What you should do:
In the material below, find each line with the string "Date" and copy it.

Records to use:
--- START ---

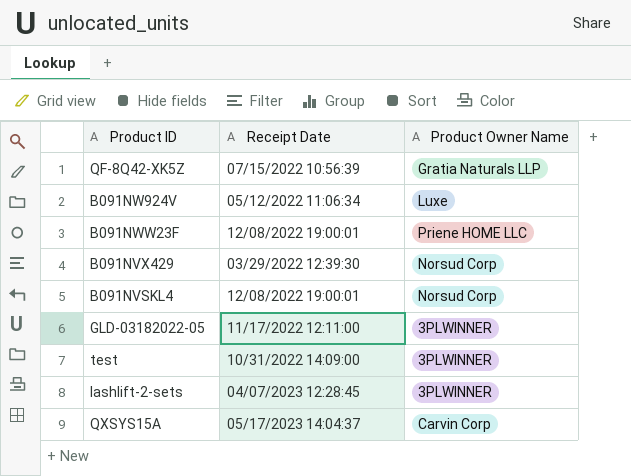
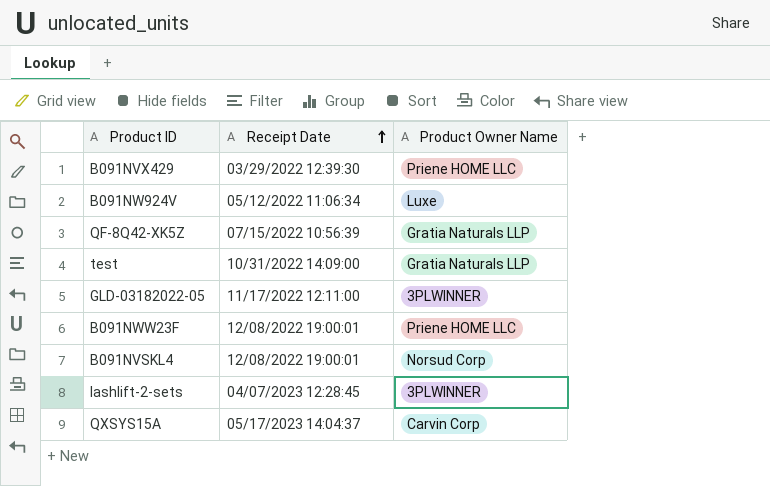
row order: none -> Receipt Date ascending
B091NVX429 | Product Owner Name: Norsud Corp -> Priene HOME LLC
test | Product Owner Name: 3PLWINNER -> Gratia Naturals LLP

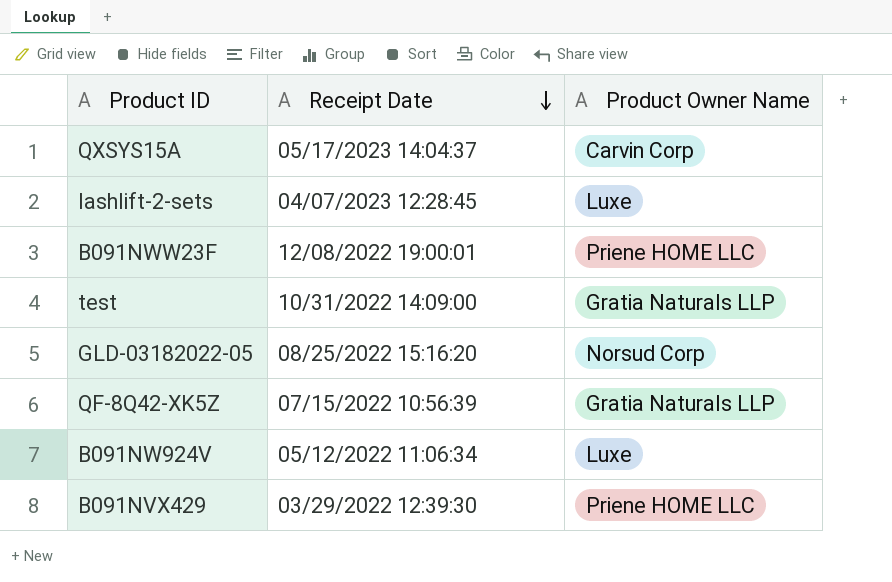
row order: Receipt Date ascending -> Receipt Date descending
row B091NVSKL4: 12/08/2022 19:00:01 | Norsud Corp -> none
lashlift-2-sets | Product Owner Name: 3PLWINNER -> Luxe
GLD-03182022-05 | Receipt Date: 11/17/2022 12:11:00 -> 08/25/2022 15:16:20
GLD-03182022-05 | Product Owner Name: 3PLWINNER -> Norsud Corp

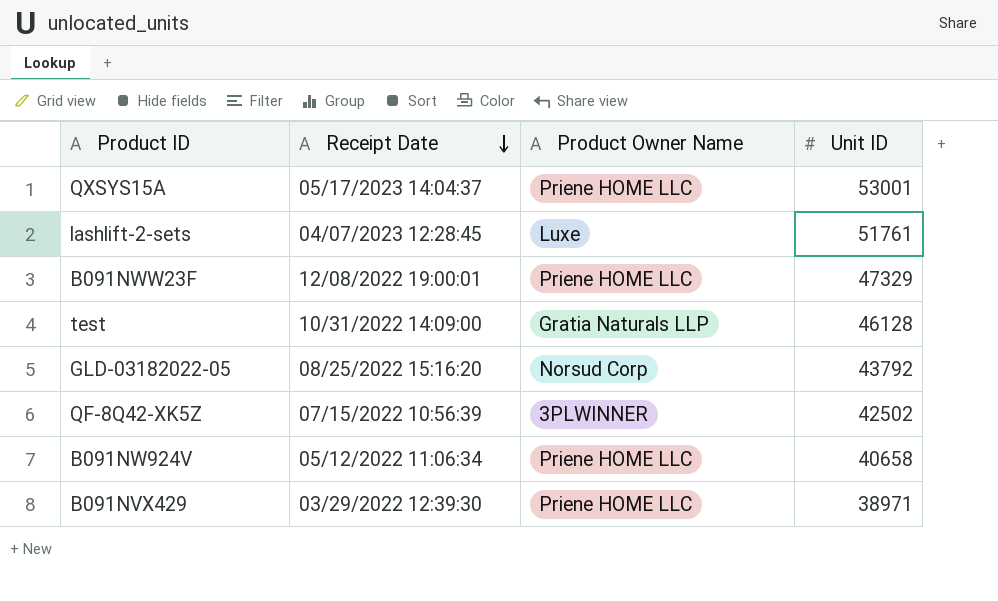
column Unit ID | position: none -> 4
QXSYS15A | Product Owner Name: Carvin Corp -> Priene HOME LLC
QF-8Q42-XK5Z | Product Owner Name: Gratia Naturals LLP -> 3PLWINNER
B091NW924V | Product Owner Name: Luxe -> Priene HOME LLC

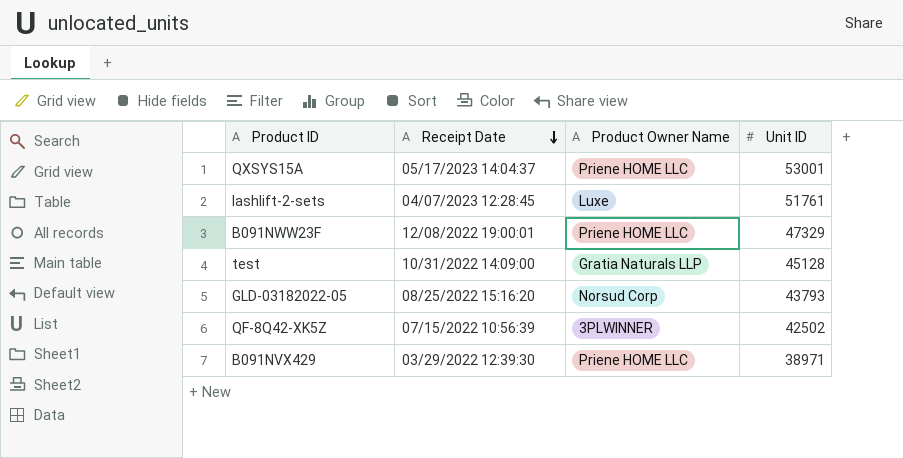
row B091NW924V: 05/12/2022 11:06:34 | Priene HOME LLC | 40658 -> none
test | Unit ID: 46128 -> 45128
GLD-03182022-05 | Unit ID: 43792 -> 43793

--- END ---

Task result:
row order: none -> Receipt Date ascending
row order: Receipt Date ascending -> Receipt Date descending
GLD-03182022-05 | Receipt Date: 11/17/2022 12:11:00 -> 08/25/2022 15:16:20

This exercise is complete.